**TASK BRIEF**
Could you restate word for word only the lines below from the one holding "total: 7041.02 -> 7034.74" to the one holding "Wüsthof – Classic Ikon Santoku", inclusive, and leave out the pictures?
:: DATASET EXCERPTS
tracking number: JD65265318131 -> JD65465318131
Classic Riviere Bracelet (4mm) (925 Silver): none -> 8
::::
:: DATASET EXCERPTS
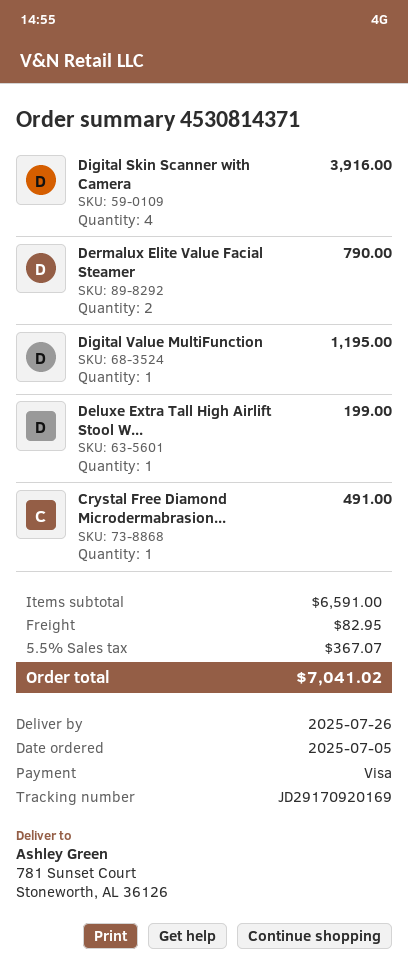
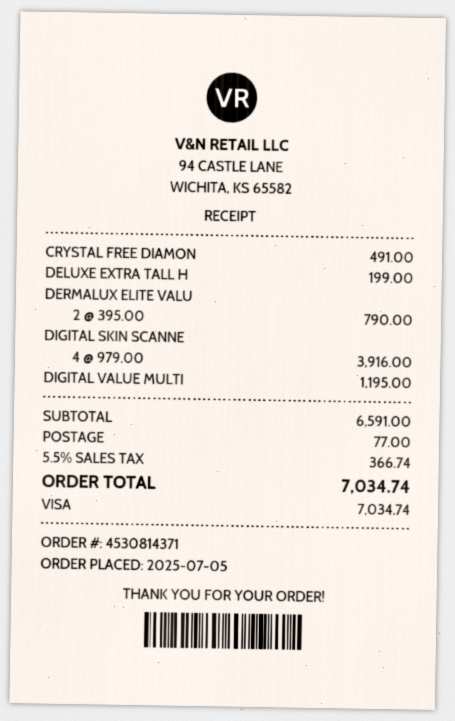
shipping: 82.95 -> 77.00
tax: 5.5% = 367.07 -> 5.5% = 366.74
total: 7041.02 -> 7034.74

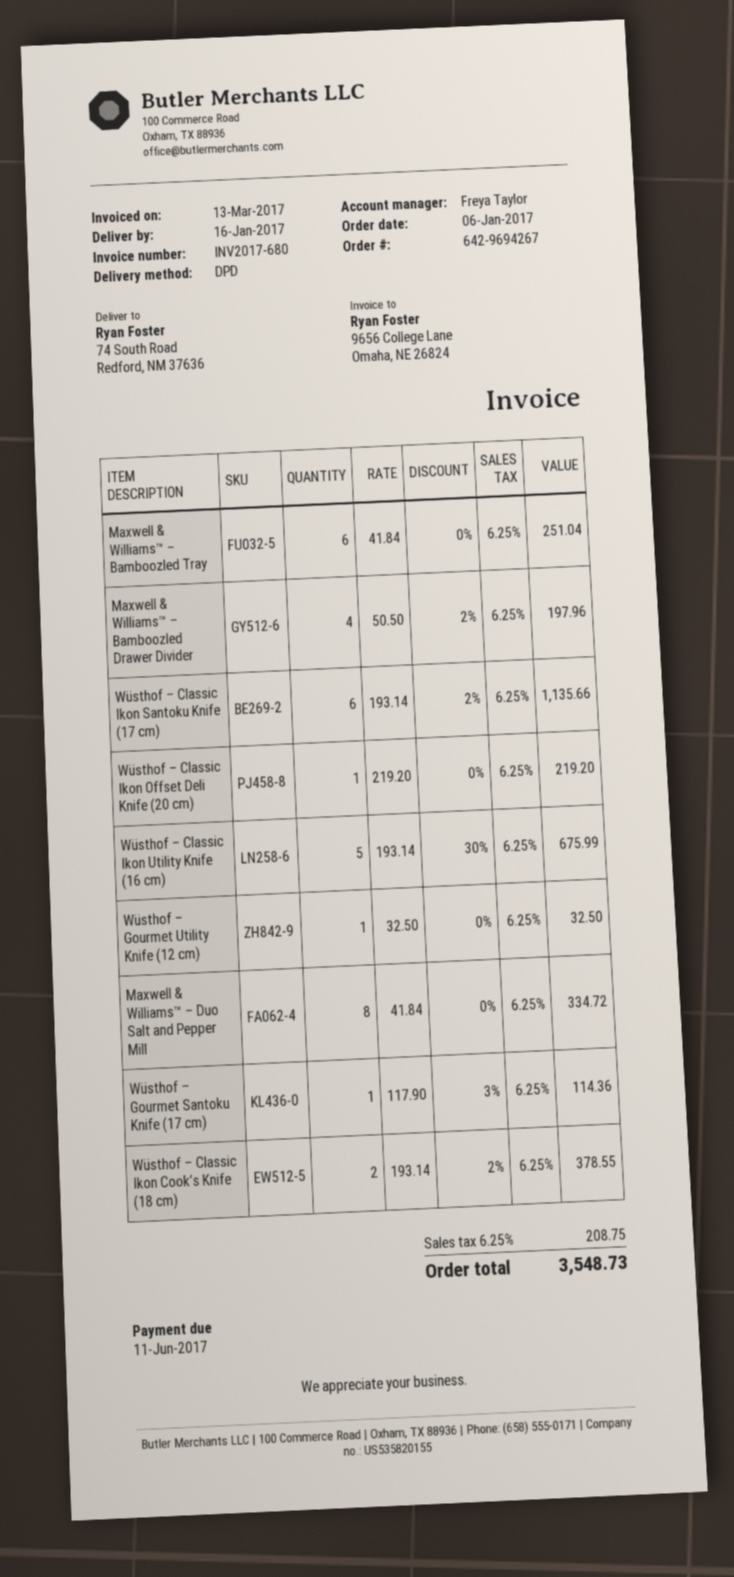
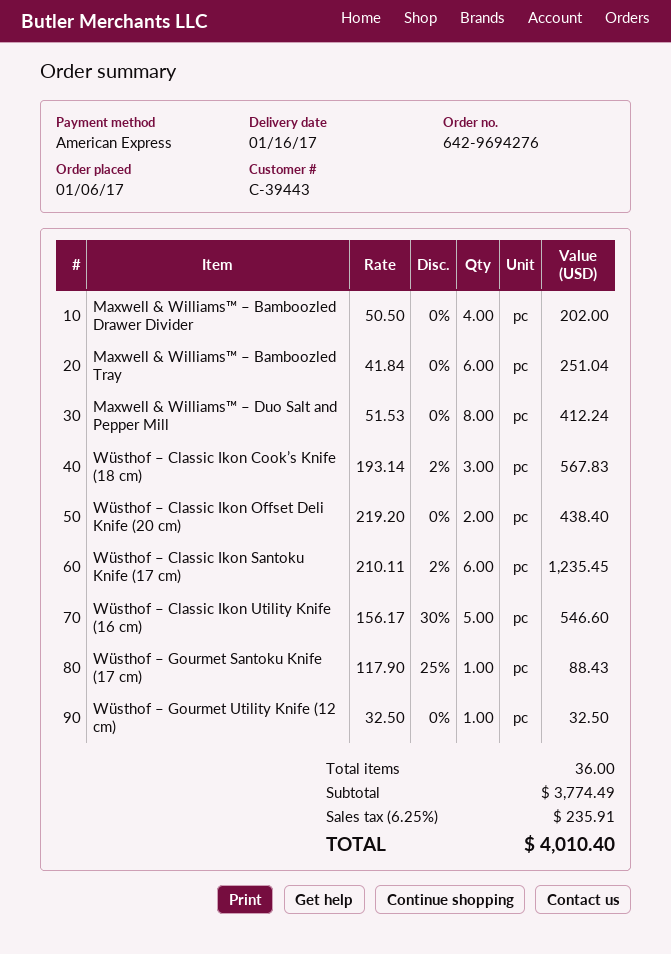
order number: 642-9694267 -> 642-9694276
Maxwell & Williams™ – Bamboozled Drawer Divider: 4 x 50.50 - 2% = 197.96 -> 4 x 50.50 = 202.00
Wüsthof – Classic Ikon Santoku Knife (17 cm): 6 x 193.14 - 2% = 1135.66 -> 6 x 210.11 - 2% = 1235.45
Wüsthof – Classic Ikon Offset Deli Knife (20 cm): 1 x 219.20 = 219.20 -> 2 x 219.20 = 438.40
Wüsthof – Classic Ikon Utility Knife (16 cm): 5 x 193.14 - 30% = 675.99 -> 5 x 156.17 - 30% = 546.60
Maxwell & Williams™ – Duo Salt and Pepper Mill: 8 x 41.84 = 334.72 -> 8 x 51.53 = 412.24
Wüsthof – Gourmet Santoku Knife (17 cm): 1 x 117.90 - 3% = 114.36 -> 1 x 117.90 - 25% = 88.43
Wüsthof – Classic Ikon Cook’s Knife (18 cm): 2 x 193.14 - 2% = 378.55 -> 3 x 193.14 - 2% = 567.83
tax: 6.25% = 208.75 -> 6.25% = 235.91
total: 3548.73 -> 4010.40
::::
**OUTPUT**
total: 7041.02 -> 7034.74

order number: 642-9694267 -> 642-9694276
Maxwell & Williams™ – Bamboozled Drawer Divider: 4 x 50.50 - 2% = 197.96 -> 4 x 50.50 = 202.00
Wüsthof – Classic Ikon Santoku Knife (17 cm): 6 x 193.14 - 2% = 1135.66 -> 6 x 210.11 - 2% = 1235.45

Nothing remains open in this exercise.